EXERCISE INSTRUCTIONS: The lines from the one containing "Mason County | 1385 Target: 14.5 -> 11.5" to the end of the entries, both included, are what you need to transcribe exactly, without pictures and without anything else.

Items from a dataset
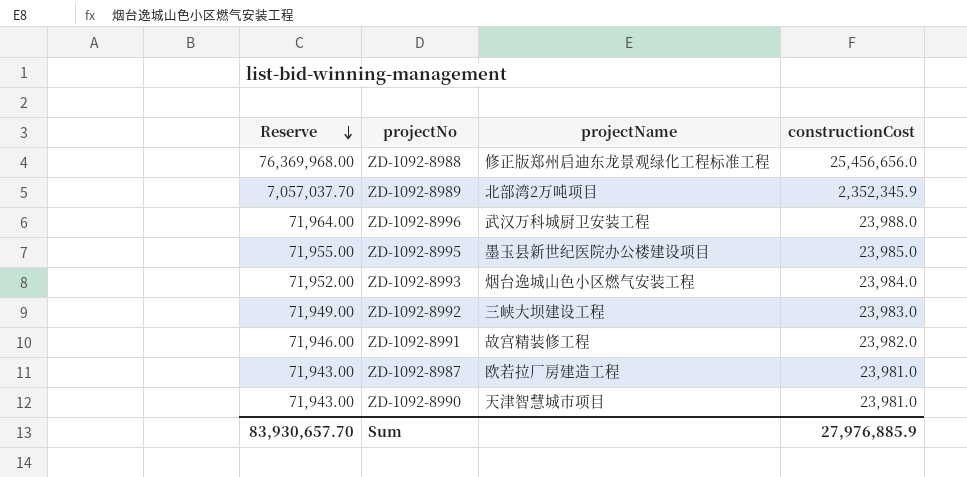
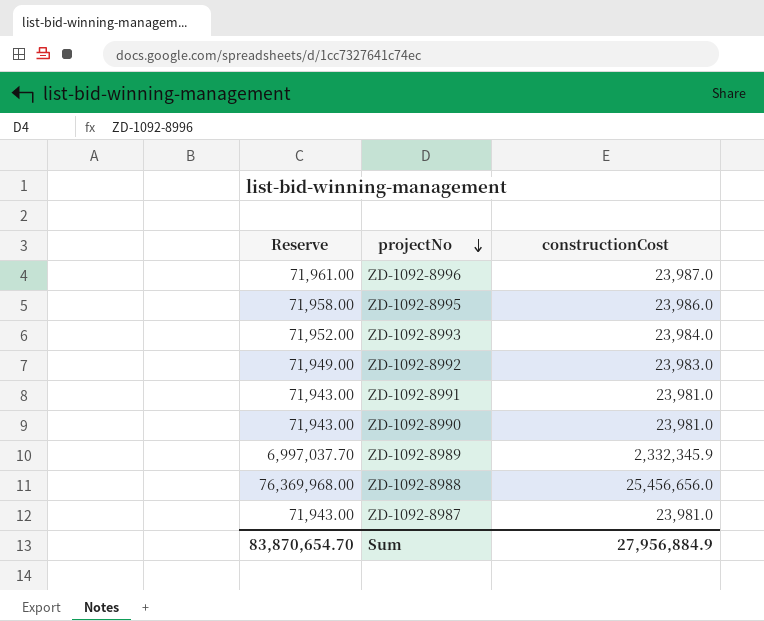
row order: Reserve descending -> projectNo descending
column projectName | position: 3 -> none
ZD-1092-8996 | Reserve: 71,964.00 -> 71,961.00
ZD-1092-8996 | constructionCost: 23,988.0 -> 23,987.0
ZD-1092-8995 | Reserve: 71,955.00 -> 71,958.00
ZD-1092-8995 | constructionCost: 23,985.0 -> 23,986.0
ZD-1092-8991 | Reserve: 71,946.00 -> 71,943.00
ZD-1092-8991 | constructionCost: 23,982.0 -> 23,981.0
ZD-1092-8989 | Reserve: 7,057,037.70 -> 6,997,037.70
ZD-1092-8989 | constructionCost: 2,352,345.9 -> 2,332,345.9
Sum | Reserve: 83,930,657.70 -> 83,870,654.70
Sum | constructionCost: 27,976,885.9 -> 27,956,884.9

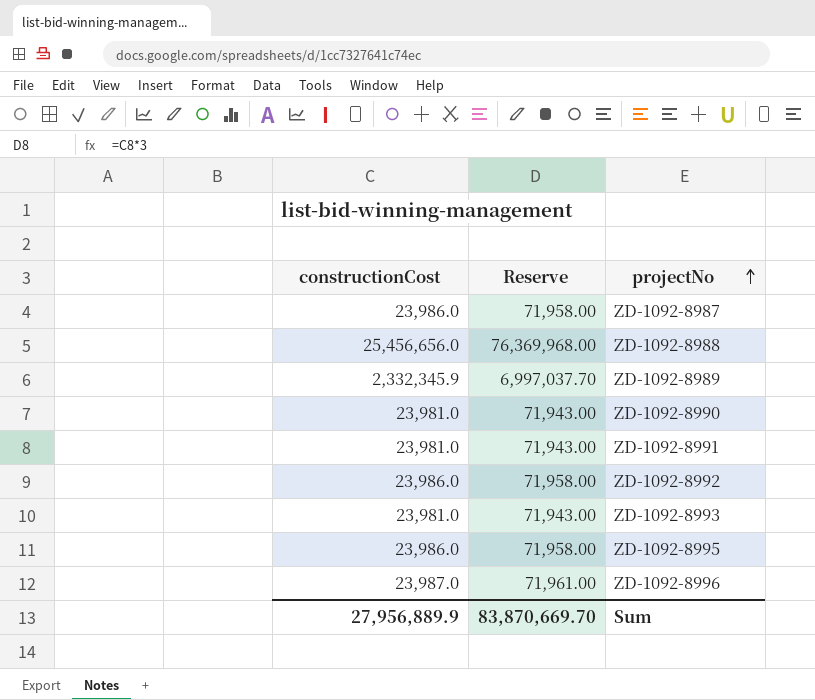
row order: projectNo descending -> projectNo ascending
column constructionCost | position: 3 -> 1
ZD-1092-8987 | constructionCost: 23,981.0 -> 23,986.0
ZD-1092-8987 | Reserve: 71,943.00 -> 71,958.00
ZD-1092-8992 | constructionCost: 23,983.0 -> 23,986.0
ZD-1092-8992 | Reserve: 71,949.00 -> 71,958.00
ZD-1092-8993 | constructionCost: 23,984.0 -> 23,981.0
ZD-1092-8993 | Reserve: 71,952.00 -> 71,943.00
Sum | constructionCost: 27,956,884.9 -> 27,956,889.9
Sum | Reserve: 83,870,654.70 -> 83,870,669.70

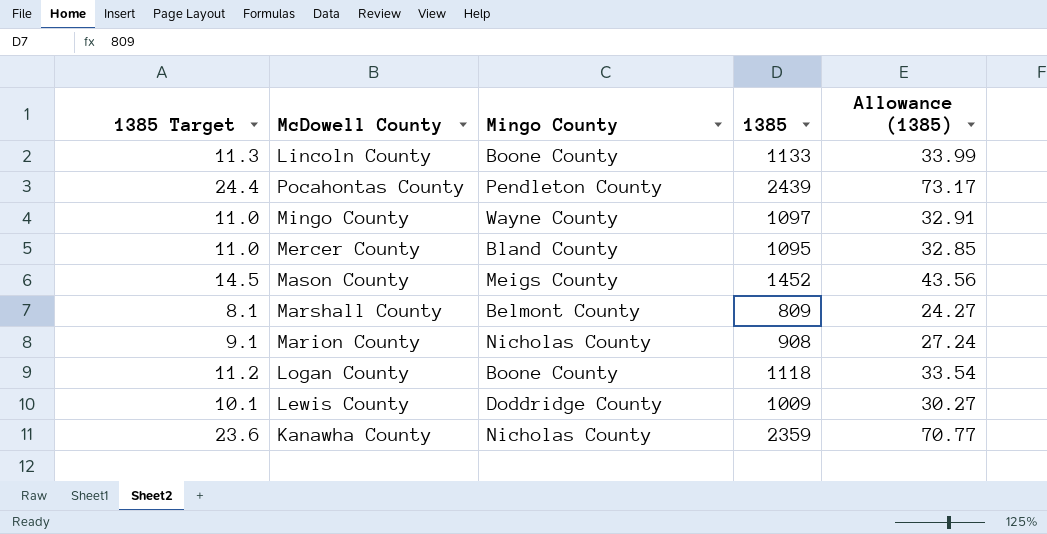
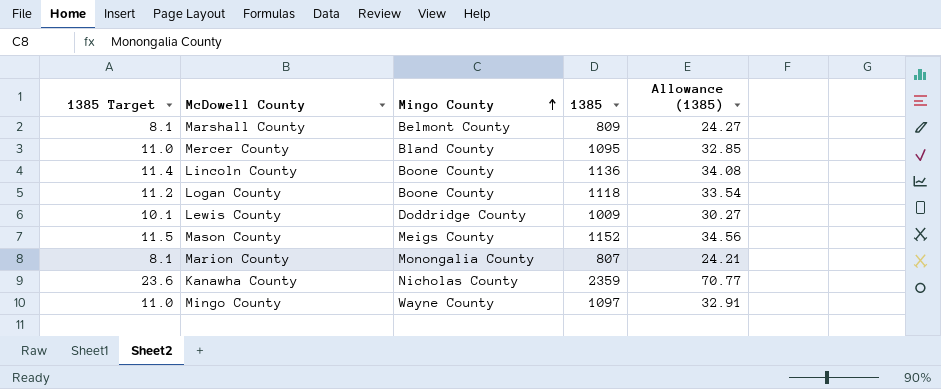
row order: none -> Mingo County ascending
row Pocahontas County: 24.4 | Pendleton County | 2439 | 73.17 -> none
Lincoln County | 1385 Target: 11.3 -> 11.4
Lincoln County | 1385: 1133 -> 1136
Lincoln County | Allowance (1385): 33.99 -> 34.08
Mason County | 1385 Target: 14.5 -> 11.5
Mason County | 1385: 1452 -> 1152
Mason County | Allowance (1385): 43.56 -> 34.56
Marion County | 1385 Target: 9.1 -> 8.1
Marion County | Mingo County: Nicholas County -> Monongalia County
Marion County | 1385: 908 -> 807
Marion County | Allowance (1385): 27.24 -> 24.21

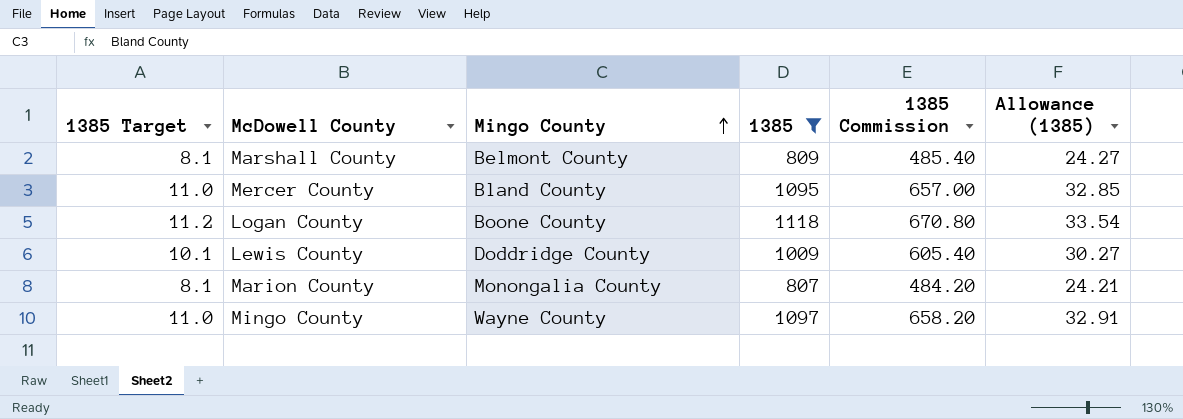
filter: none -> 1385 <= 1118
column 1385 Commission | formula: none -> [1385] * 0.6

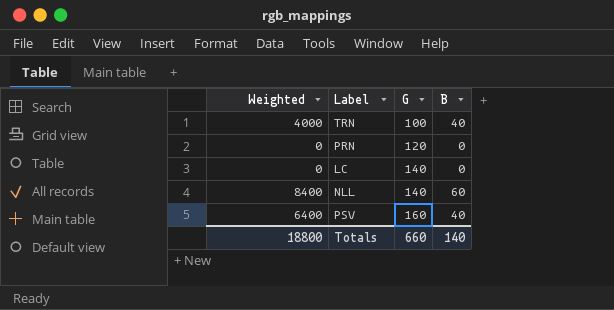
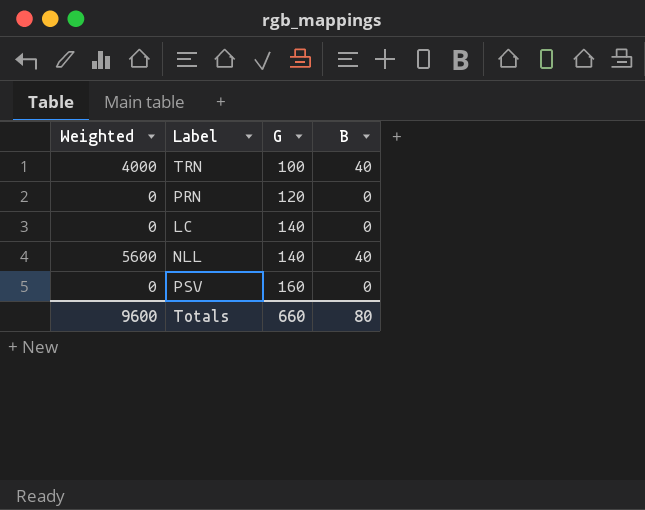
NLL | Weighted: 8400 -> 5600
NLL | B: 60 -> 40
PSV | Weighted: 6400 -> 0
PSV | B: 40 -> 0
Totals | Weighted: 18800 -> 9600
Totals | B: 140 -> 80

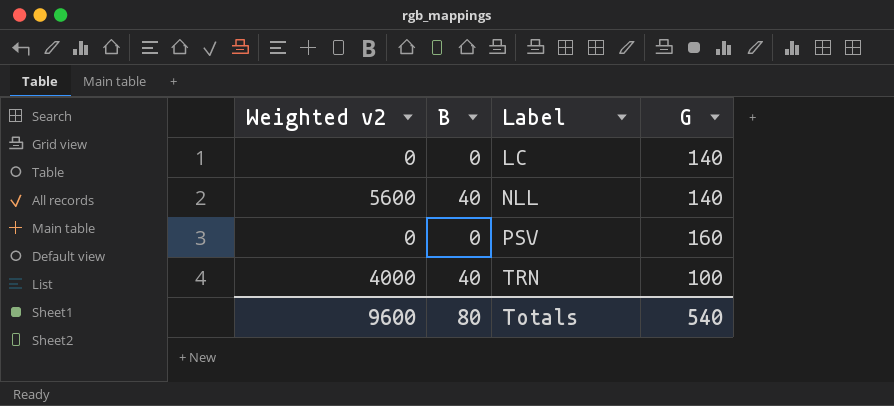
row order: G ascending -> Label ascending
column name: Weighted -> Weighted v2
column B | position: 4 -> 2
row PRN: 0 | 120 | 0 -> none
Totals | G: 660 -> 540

FINISHED TASK:
Mason County | 1385 Target: 14.5 -> 11.5
Mason County | 1385: 1452 -> 1152
Mason County | Allowance (1385): 43.56 -> 34.56
Marion County | 1385 Target: 9.1 -> 8.1
Marion County | Mingo County: Nicholas County -> Monongalia County
Marion County | 1385: 908 -> 807
Marion County | Allowance (1385): 27.24 -> 24.21

filter: none -> 1385 <= 1118
column 1385 Commission | formula: none -> [1385] * 0.6

NLL | Weighted: 8400 -> 5600
NLL | B: 60 -> 40
PSV | Weighted: 6400 -> 0
PSV | B: 40 -> 0
Totals | Weighted: 18800 -> 9600
Totals | B: 140 -> 80

row order: G ascending -> Label ascending
column name: Weighted -> Weighted v2
column B | position: 4 -> 2
row PRN: 0 | 120 | 0 -> none
Totals | G: 660 -> 540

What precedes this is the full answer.